Every now and then, a cartoon or headline makes me shake my head — not because it’s funny, but because of the damage it does. A recent Journal cartoon mocking medical malpractice attorneys as get-rich-quick schemers winning “millions for chipped toenails” is one such example. It might draw a chuckle, but it distorts the truth about what trial lawyers do, and worse, it plays into the hands of the billion-dollar corporations that desperately want the public to see us as the problem.

Here’s the reality: Trial lawyers don’t get paid unless their clients recover. That means we spend months, sometimes years, putting in long hours and fronting enormous costs, often hundreds of thousands of dollars, to take on hospitals and insurance companies. We take out loans to pay for expert witnesses, medical reviews, depositions and trial prep, all to give our clients, the victims, the chance at justice they deserve. If we lose, we don’t just lose time; we lose all of that investment. That’s the opposite of easy money.

Who are we up against? Not mom-and-pop shops. Not local doctors who go to work every day to care for patients. Our opponents are multi-billion-dollar hospital corporations and insurance giants, many of them backed by private equity firms with headquarters in Manhattan high-rises. They have endless legal teams, deep war chests and a singular mission: to minimize payouts and protect their bottom lines. Every dollar they don’t pay to a victim is another dollar to shareholders.

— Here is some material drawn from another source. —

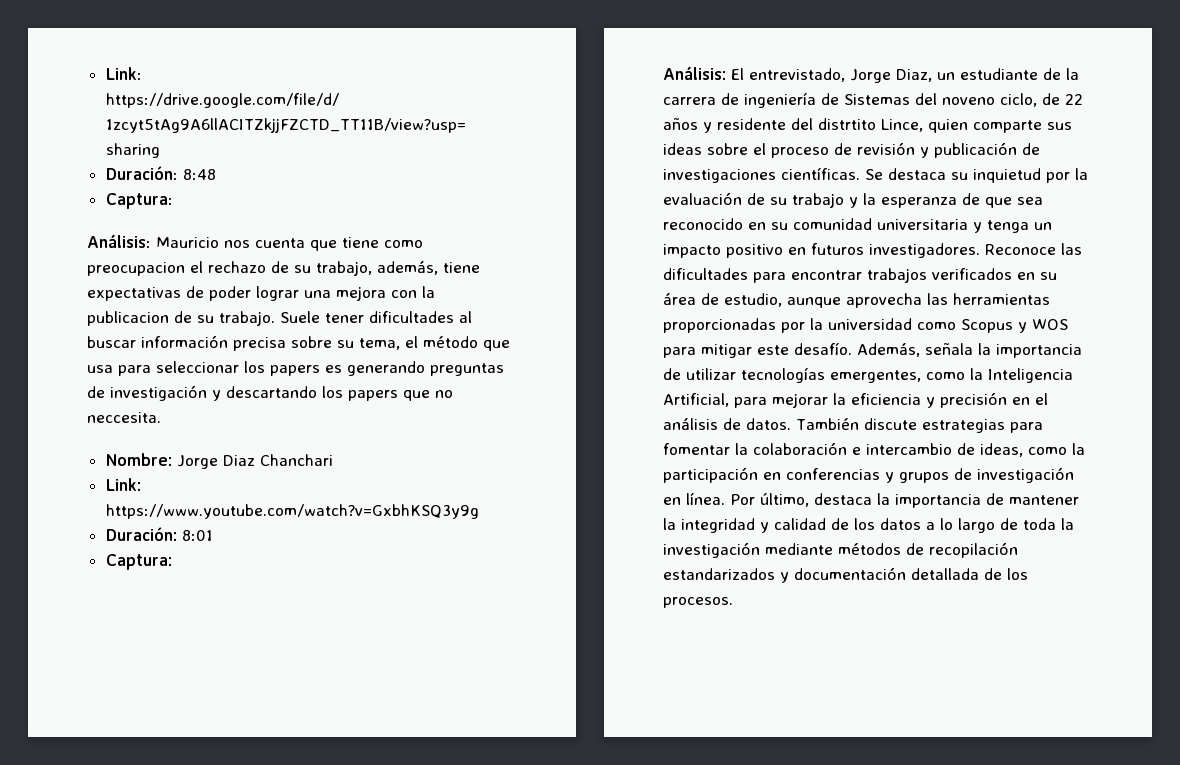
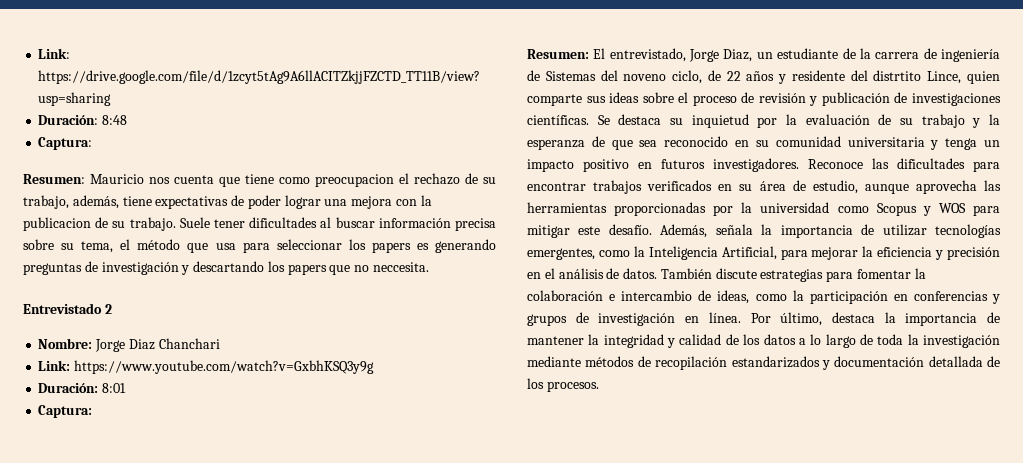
- Análisis: Mauricio nos cuenta que tiene como preocupacion el rechazo de su trabajo, además, tiene expectativas de poder lograr una mejora con la publicacion de su trabajo.
+ Resumen: Mauricio nos cuenta que tiene como preocupacion el rechazo de su trabajo, además, tiene expectativas de poder lograr una mejora con la publicacion de su trabajo.
+ Entrevistado 2
- Análisis: El entrevistado, Jorge Diaz, un estudiante de la carrera de ingeniería de Sistemas del noveno ciclo, de 22 años y residente del distrtito Lince, quien comparte sus ideas sobre el proceso de revisión y publicación de investigaciones científicas.
+ Resumen: El entrevistado, Jorge Diaz, un estudiante de la carrera de ingeniería de Sistemas del noveno ciclo, de 22 años y residente del distrtito Lince, quien comparte sus ideas sobre el proceso de revisión y publicación de investigaciones científicas.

When my client had to bury his wife and raise his two daughters as a single father because his wife didn’t receive treatment she needed, when a child is left brain-damaged by negligence during birth, or when a young father dies because warning signs were ignored in the emergency room — these aren’t chipped toenails. These are lives forever changed. Families face mountains of medical bills, lost wages and lifelong care. Without trial lawyers, their only option would be to suffer in silence while corporations congratulate themselves on record profits.

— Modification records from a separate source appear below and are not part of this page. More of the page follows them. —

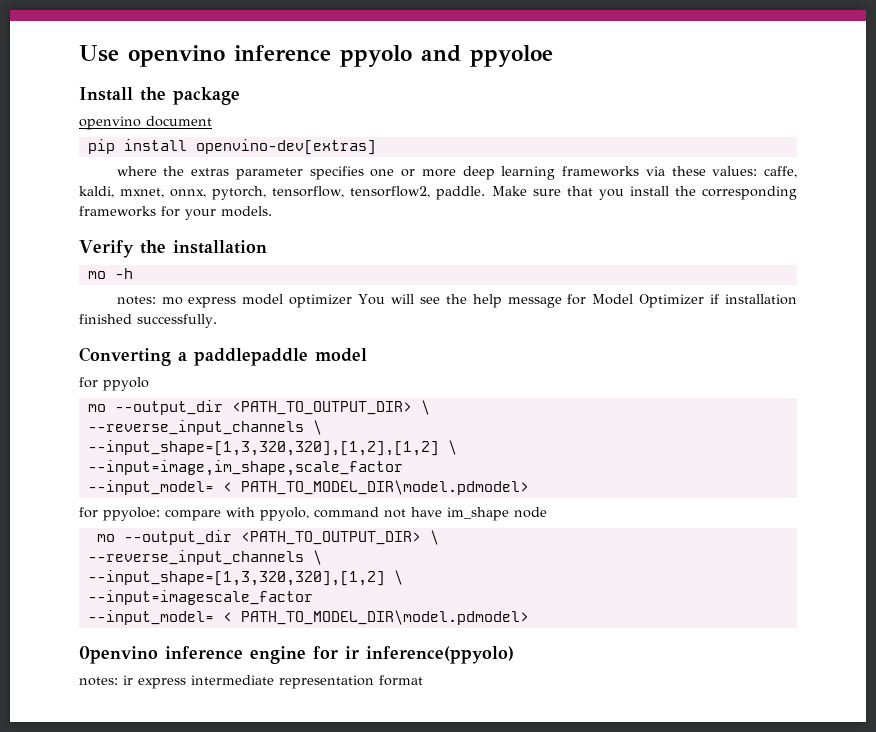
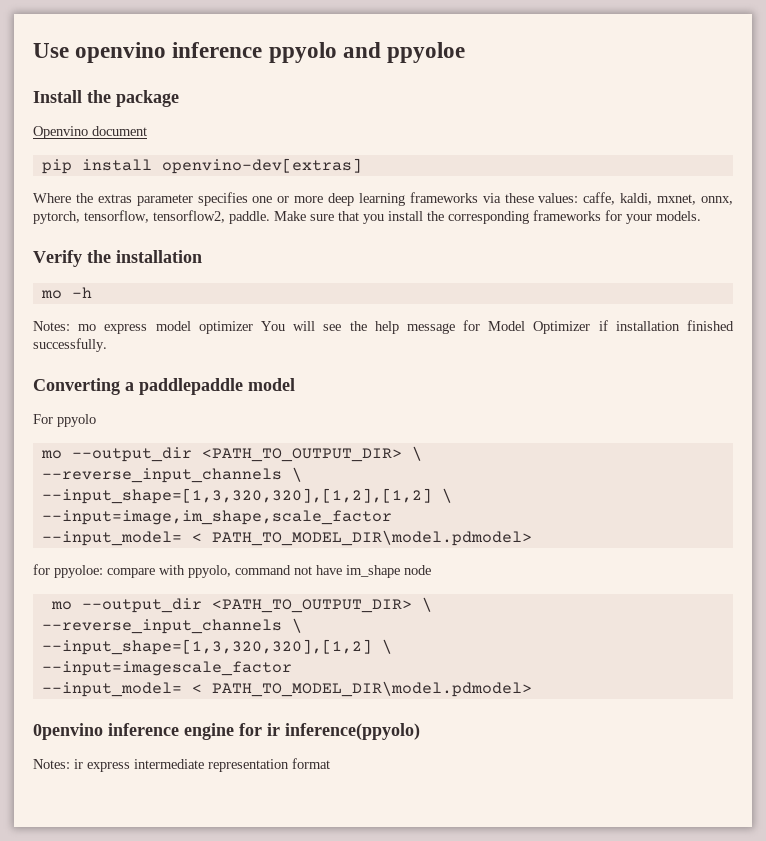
- openvino document
+ Openvino document
- where the extras parameter specifies one or more deep learning frameworks via these values: caffe, kaldi, mxnet, onnx, pytorch, tensorflow, tensorflow2, paddle.
+ Where the extras parameter specifies one or more deep learning frameworks via these values: caffe, kaldi, mxnet, onnx, pytorch, tensorflow, tensorflow2, paddle.
- notes: mo express model optimizer You will see the help message for Model Optimizer if installation finished successfully.
+ Notes: mo express model optimizer You will see the help message for Model Optimizer if installation finished successfully.
- for ppyolo
+ For ppyolo
- notes: ir express intermediate representation format
+ Notes: ir express intermediate representation format

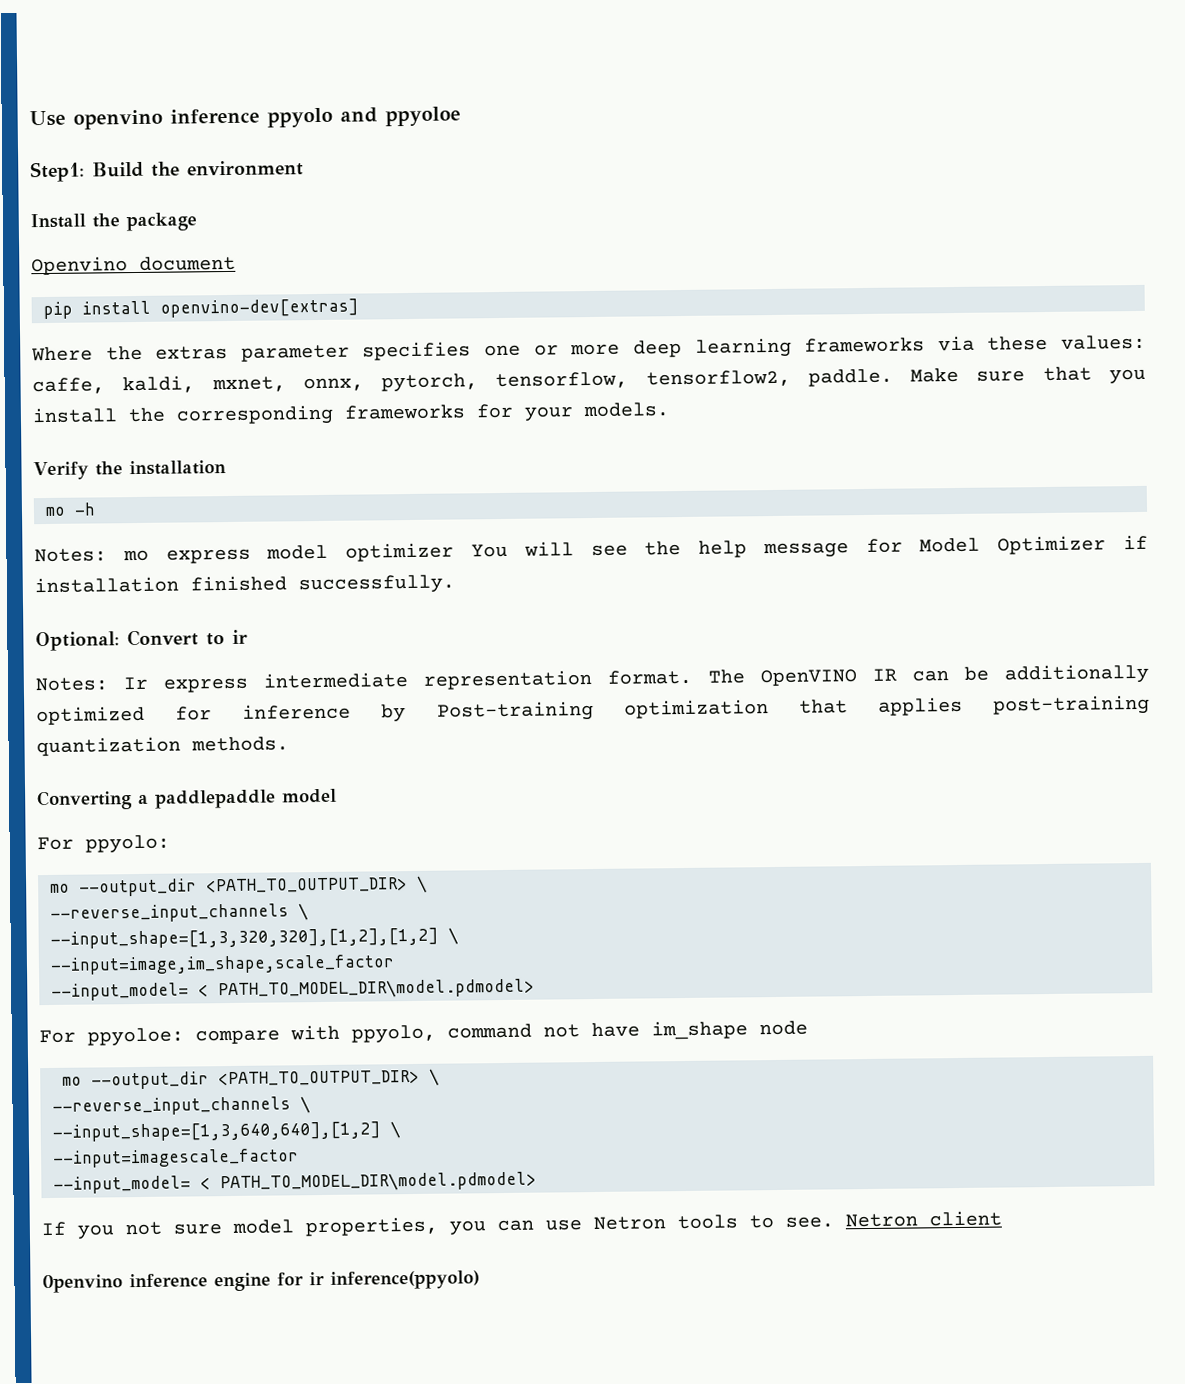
+ Step1: Build the environment
+ Optional: Convert to ir
+ Notes: Ir express intermediate representation format. The OpenVINO IR can be additionally optimized for inference by Post-training optimization that applies post-training quantization methods.
- For ppyolo
+ For ppyolo:
- for ppyoloe: compare with ppyolo, command not have im_shape node
+ For ppyoloe: compare with ppyolo, command not have im_shape node
- --input_shape=[1,3,320,320],[1,2] \
+ --input_shape=[1,3,640,640],[1,2] \
+ If you not sure model properties, you can use Netron tools to see. Netron client
- Notes: ir express intermediate representation format

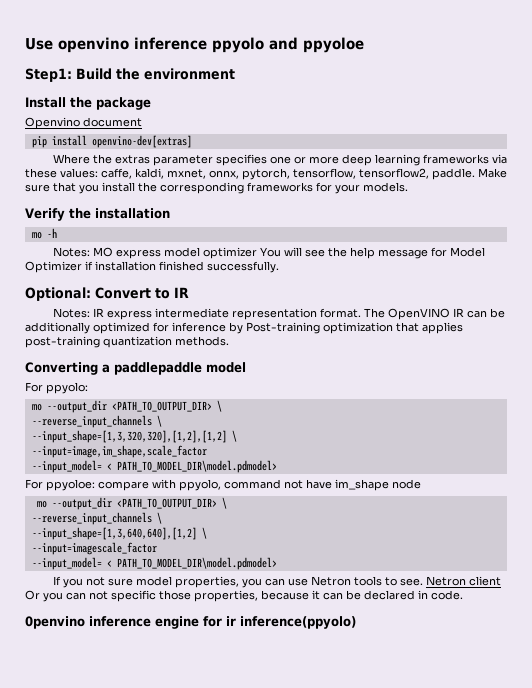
- Notes: mo express model optimizer You will see the help message for Model Optimizer if installation finished successfully.
+ Notes: MO express model optimizer You will see the help message for Model Optimizer if installation finished successfully.
- Optional: Convert to ir
- Notes: Ir express intermediate representation format.
+ Optional: Convert to IR
+ Notes: IR express intermediate representation format.
- Netron client
+ Netron client Or you can not specific those properties, because it can be declared in code.

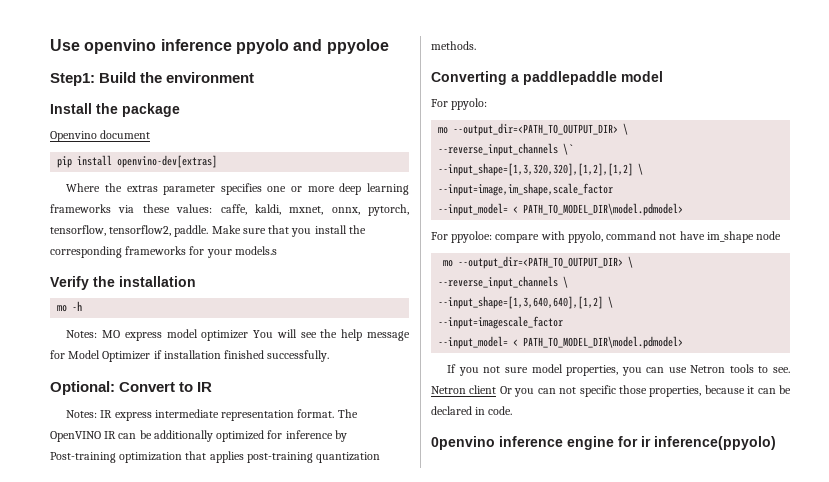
- Make sure that you install the corresponding frameworks for your models.
+ Make sure that you install the corresponding frameworks for your models.s
  For ppyolo:
- mo --output_dir <PATH_TO_OUTPUT_DIR> \
- --reverse_input_channels \
+ mo --output_dir=<PATH_TO_OUTPUT_DIR> \
+ --reverse_input_channels \`
  For ppyoloe: compare with ppyolo, command not have im_shape node
- mo --output_dir <PATH_TO_OUTPUT_DIR> \
+ mo --output_dir=<PATH_TO_OUTPUT_DIR> \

So, why the effort to make trial lawyers the villains? Because it’s a smart business strategy. If the public can be convinced that lawyers are greedy caricatures, then restrictions on lawsuits and damages look reasonable, even righteous. Meanwhile, the billion-dollar insurance and hospital corporations laugh all the way to the bank. Every headline and cartoon that sneers at “ambulance chasers” is one less headline scrutinizing the profit motives of companies that deny legitimate claims and cut corners in patient care.

It’s a shell game, and sadly, too many have fallen for it.

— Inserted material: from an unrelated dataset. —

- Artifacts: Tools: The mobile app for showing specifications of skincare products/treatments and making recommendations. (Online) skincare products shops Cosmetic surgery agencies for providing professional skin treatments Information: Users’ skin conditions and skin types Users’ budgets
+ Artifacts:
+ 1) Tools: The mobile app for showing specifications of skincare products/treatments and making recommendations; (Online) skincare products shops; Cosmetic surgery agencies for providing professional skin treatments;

But let’s be clear: The true imbalance of power is not between trial lawyers and doctors. It’s between vulnerable patients and billion-dollar corporations. Trial lawyers are simply the equalizers. We give families a fighting chance. We force accountability. We make sure the harm done to one person can’t be quietly buried by a company that would rather hide the truth than change dangerous practices.

So the next time you see a cartoon mocking trial lawyers, ask yourself who benefits from that narrative. It isn’t the victims of malpractice. It isn’t the families scraping together money for long-term care. And it certainly isn’t the public, which deserves safer hospitals and a fairer system. The real joke is on us if we let them get away with it.